It was a quick spiral down. Alex Elswick’s addiction began with a prescription to opioids following surgery at age 18. Over the next five years, his addiction took him to jail, to numerous treatment centers, to being homeless in four different cities, and eventually, to sleeping under a bridge in Dayton, Ohio and heroin use.
Shelley Elswick couldn’t find useful information to help her son. She tried to get naloxone, but, at the time, was unable to buy individual doses. She was told could only buy it by the case. She encountered barriers each time she tried to access treatment for her son’s addiction. Frustrated by the lack of resources, Shelley decided to act. In partnership with a professor in the University of Kentucky College of Nursing, Amanda Fallin-Bennett, she began writing grants to purchase naloxone in bulk and to distribute the lifesaving drug in her local community.
They started giving talks around Kentucky to raise awareness and combat stigma. They held a recovery rally to garner support and provide resources. They even partnered with the City of Lexington to create a treatment locator service. “We were all over the place and needed to organize and focus our efforts,” Elswick says.
About that time the law changed, making it easier to access naloxone. Elswick travelled to Rhode Island and Connecticut where she saw a model that was working. “They had the same core values and it was the same conclusions, so we thought, ‘This is us!’”
Voices of Hope was started in 2015 with a focus on the peer-delivered recovery support services. Elswick initially set up telephone recovery support in her kitchen. In just over two years, the telephone recovery support program has grown to service more than 1,300 Kentuckians in recovery by partnering with treatment centers, drug courts, and detention centers to provide meaningful, long term recovery support.
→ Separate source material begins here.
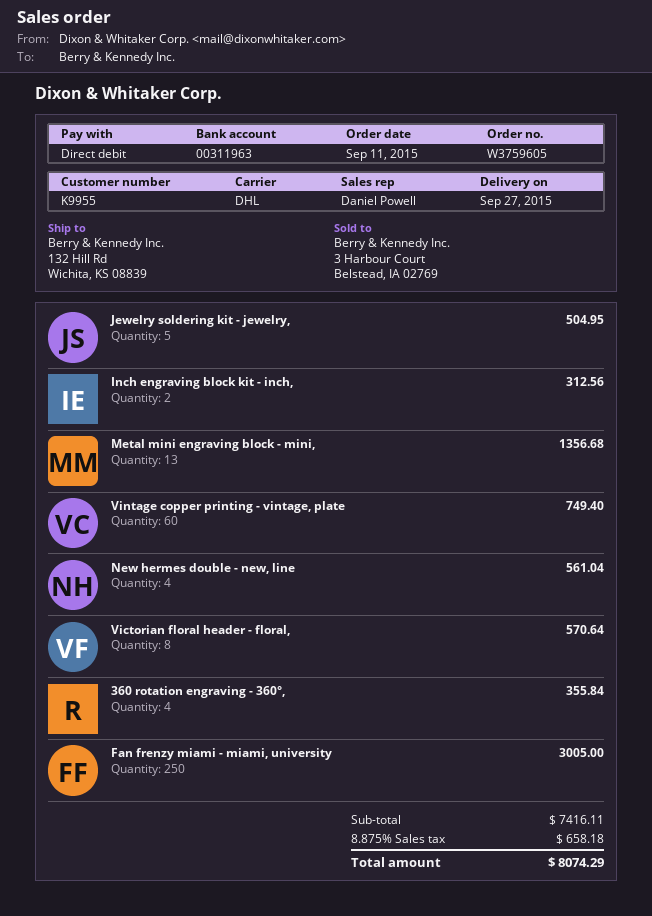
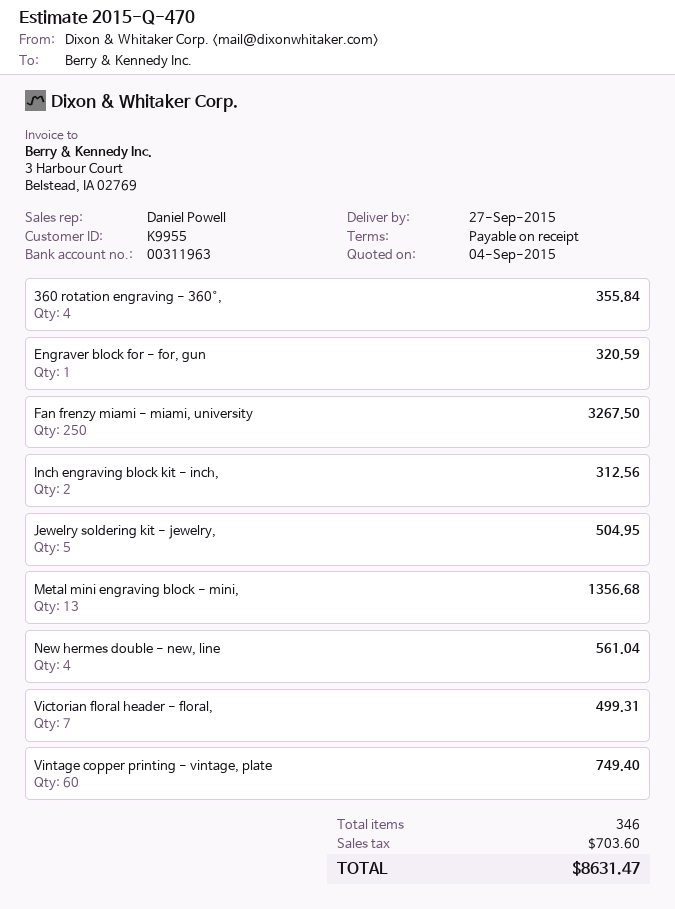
Victorian floral header - floral,: 8 for 570.64 -> 7 for 499.31
Fan frenzy miami - miami, university: 250 for 3005.00 -> 250 for 3267.50
Engraver block for - for, gun: none -> 1 for 320.59
tax: 658.18 -> 703.60
total: 8074.29 -> 8631.47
After securing funding and a dedicated space, Voices of Hope began a recovery coaching program. Currently, it provides recovery coaches to area hospitals, jails, and the public at-large, and will soon offer them remotely using video conferences. It also serves women in prison and has an internship program to provide people in early recovery with job experience. Two of those interns are now full-time employees with the organization.
Additionally, it hosts Overdose Awareness Day to honor those lost and give parents and friends a place to grieve. This year, over 1,000 people participated along with 135 volunteers who made the event happen.
The center itself offers social activities, provides quarterly naloxone trainings, and hosts expungement fairs. To date, 1,400 individuals have visited the center. It’s located inside a professional office building. They offer free yoga classes, which are a huge hit. “We wanted to create a warm and friendly environment that was elevated and respectful and not hidden away in a dark corner,” Elswick explains. It also features meetings that embrace all pathways of recovery, including traditional and secular 12 step meetings and SMART recovery meetings.
Voices of Hope now serves as the hub for recovery support within the Bluegrass recovery community. And what about Alex, the young man whose addiction set it all in motion? His mom can’t help hiding her pride when she says, “He completed his master’s degree in family science and is now working on his PhD.” Talk about a voice of hope.
Voices of Hope was a featured award winner in the 2019 Innovation Now project of the Addiction Policy Forum.